On Saturday, 18 April 2015 at 13:30:09 UTC, H. S. Teoh wrote:
On Sat, Apr 18, 2015 at 11:52:50AM +0000, Chris via
Digitalmars-d wrote:
On Saturday, 18 April 2015 at 11:35:47 UTC, Jacob Carlborg
wrote:
>On 2015-04-18 12:27, Walter Bright wrote:
>
>>That doesn't make sense to me, because the umlauts and the
>>accented
>>e all have Unicode code point assignments.
>
>This code snippet demonstrates the problem:
>
>import std.stdio;
>
>void main ()
>{
> dstring a = "e\u0301";
> dstring b = "é";
> assert(a != b);
> assert(a.length == 2);
> assert(b.length == 1);
> writefln(a, " ", b);
>}
>
>If you run the above code all asserts should pass. If your
>system
>correctly supports Unicode (works on OS X 10.10) the two
>printed
>characters should look exactly the same.
>
>\u0301 is the "combining acute accent" [1].
>
>[1]
>http://www.fileformat.info/info/unicode/char/0301/index.htm
Yep, this was the cause of some bugs I had in my program. The
thing is
you never know, if a text is composed or decomposed, so you
have to be
prepared that "é" has length 2 or 1. On OS X these characters
are
automatically decomposed by default. So if you pipe it through
the
system an "é" (length=1) automatically becomes "e\u0301"
(length=2).
Same goes for file names on OS X. I've had to find a
workaround for
this more than once.
Wait, I thought the recommended approach is to normalize first,
then do
string processing later? Normalizing first will eliminate
inconsistencies of this sort, and allow string-processing code
to use a
uniform approach to handling the string. I don't think it's a
good idea
to manually deal with composed/decomposed issues within every
individual
string function.
Of course, even after normalization, you still have the issue of
zero-width characters and combining diacritics, because not
every
language has precomposed characters handy.

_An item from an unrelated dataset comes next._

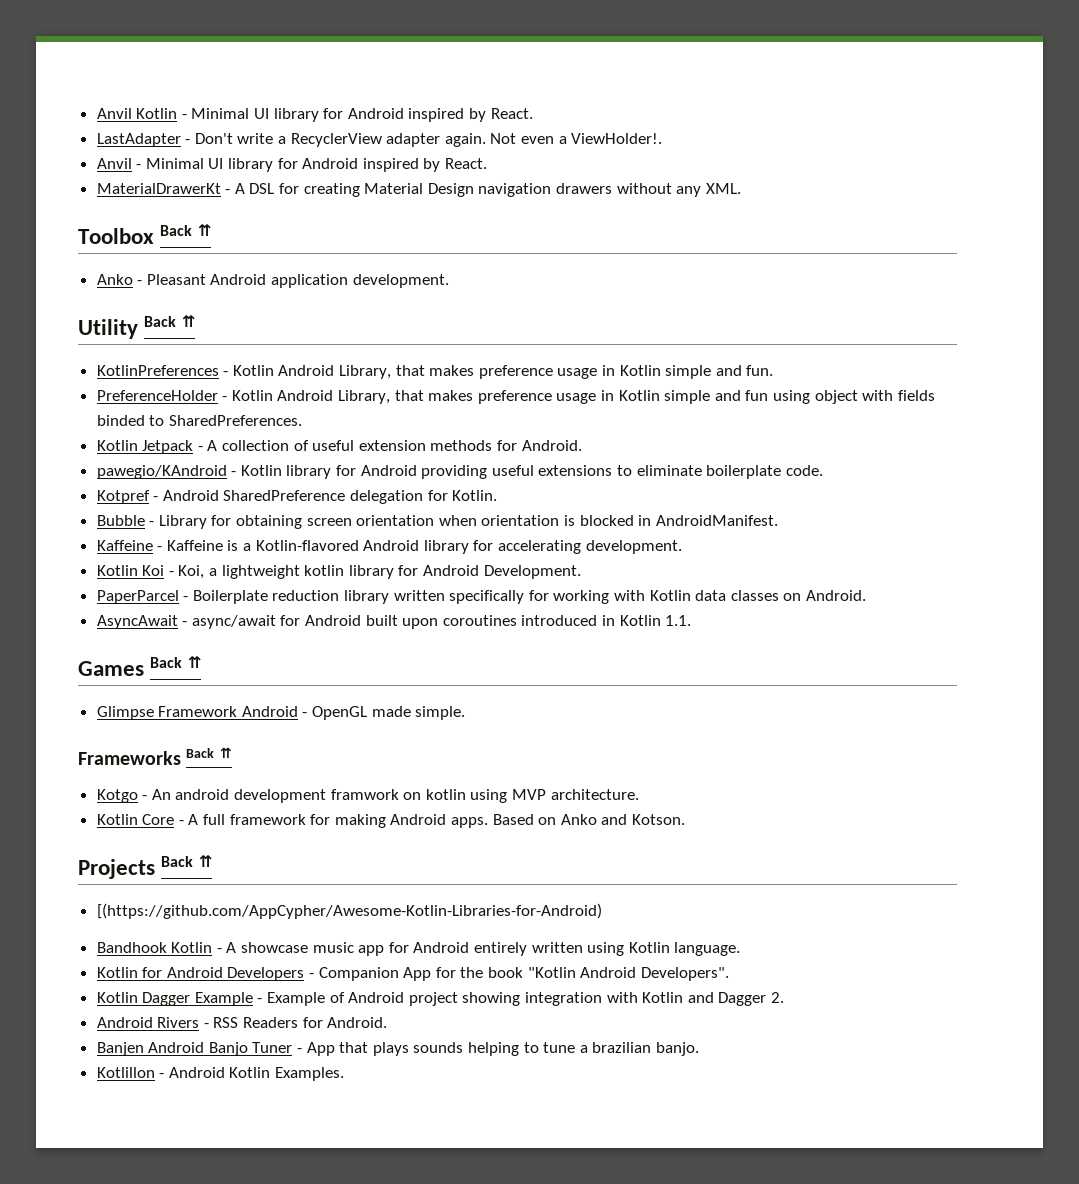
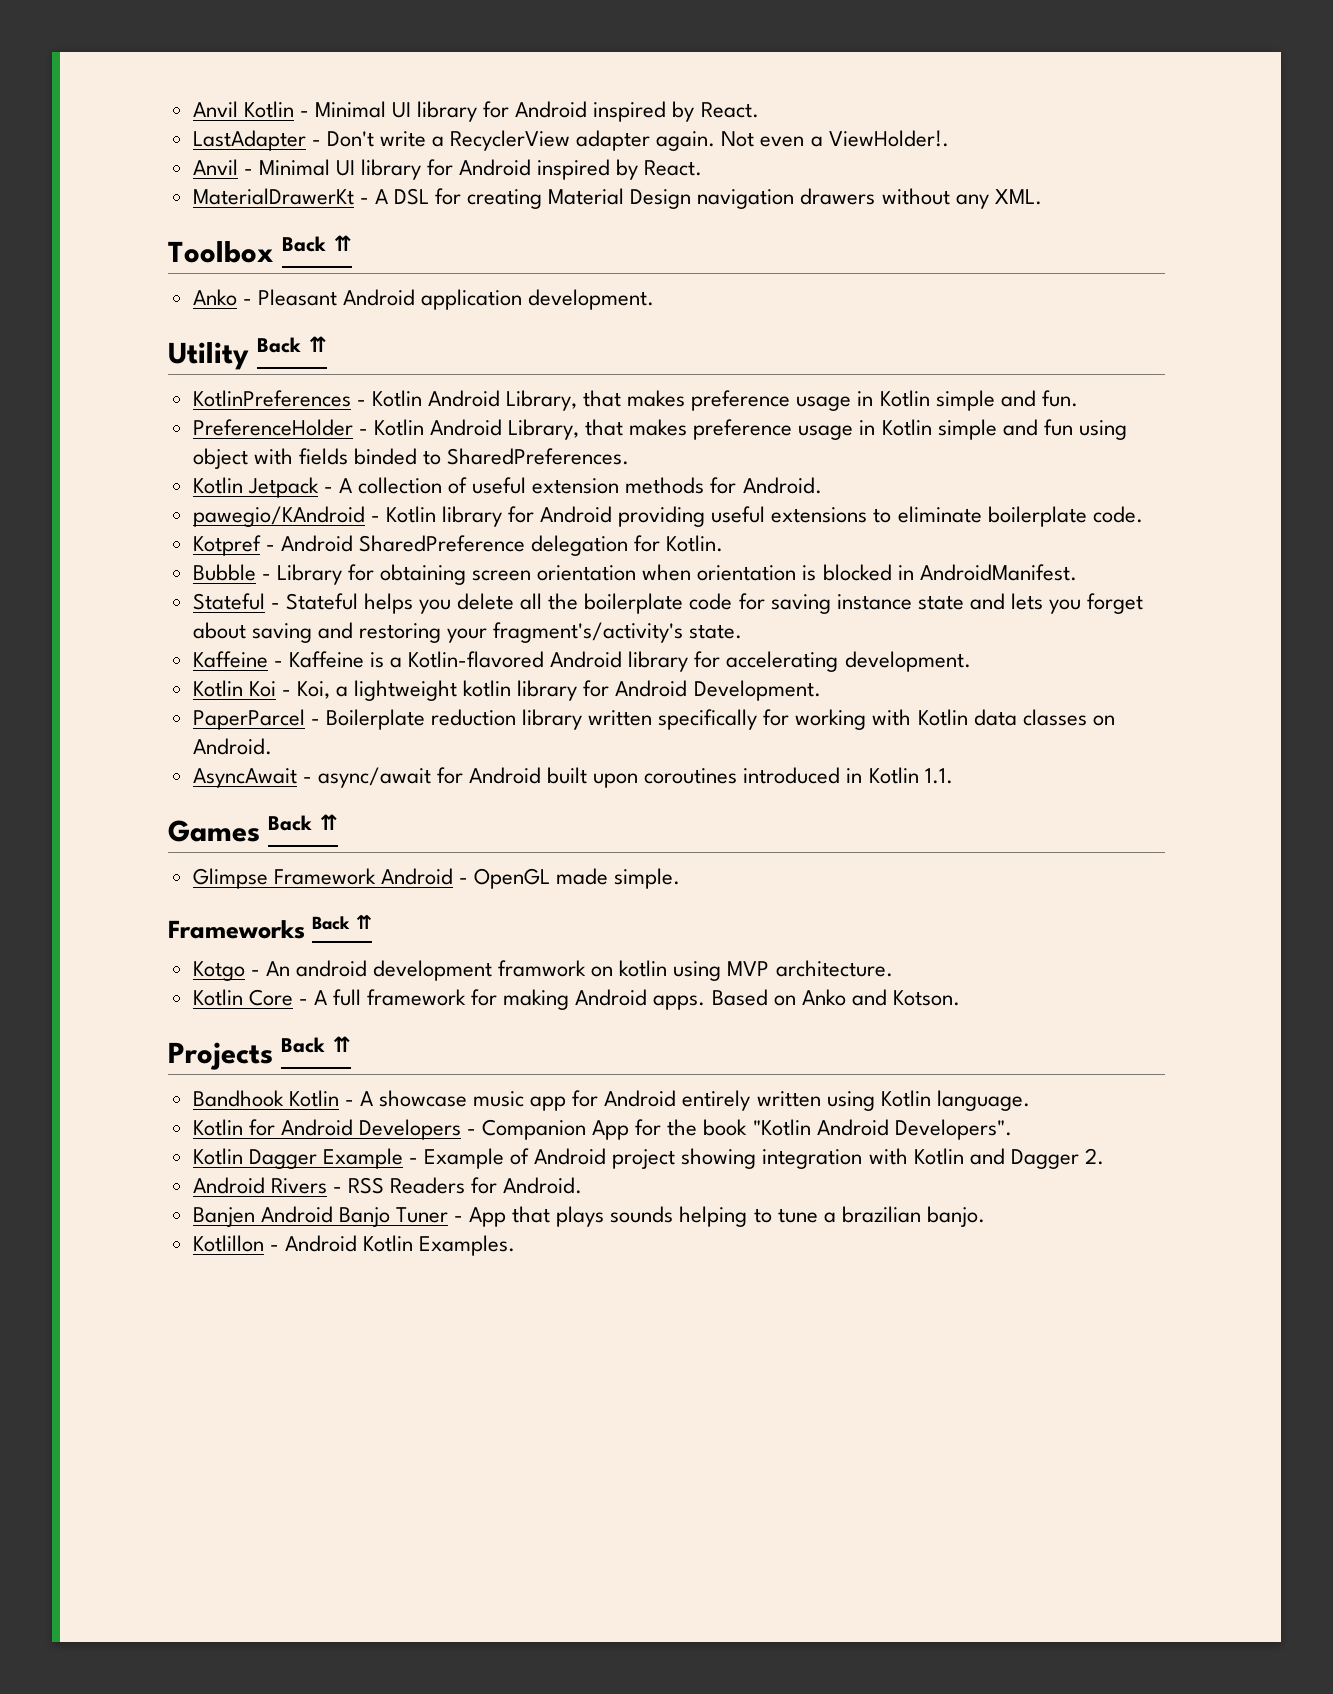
(778, 520) none -> [192,593,1144,614] [192,622,743,643] // Stateful - Stateful helps you delete all the boilerplate code for saving instance state and lets you forget about saving and restoring your fragment's/activity's state.
[96,903,602,919] // [(https://github.com/AppCypher/Awesome-Kotlin-Libraries-for-Android) -> (352, 1044) none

Using byGrapheme, within the current state of Phobos, is still
the best
bet as to correctly counting the number of printed columns as
opposed to
the number of "characters" (which, in the Unicode definition,
does not
always match the layman's notion of "character"). Unfortunately,
byGrapheme may allocate, which fails Walter's requirements.
Well, to be fair, byGrapheme only *occasionally* allocates --
only for
input with unusually long sequences of combining diacritics --
for
normal use cases you'll pretty much never have any allocations.
But the
language can't express the idea of "occasionally allocates",
there is
only "allocates" or "@nogc". Which makes it unusable in @nogc
code.
One possible solution would be to modify std.uni.graphemeStride
to not
allocate, since it shouldn't need to do so just to compute the
length of
the next grapheme.
T
This is why on OS X I always normalized strings to composed.
However, there are always issues with Unicode, because, as you
said, the layman's notion of what a character is is not the same
as Unicode's. I wrote a utility function that uses byGrapheme and
byCodePoint. It's a bit of an overhead, but I always get the
correct length and character access (e.g. if txt.startsWith("é")).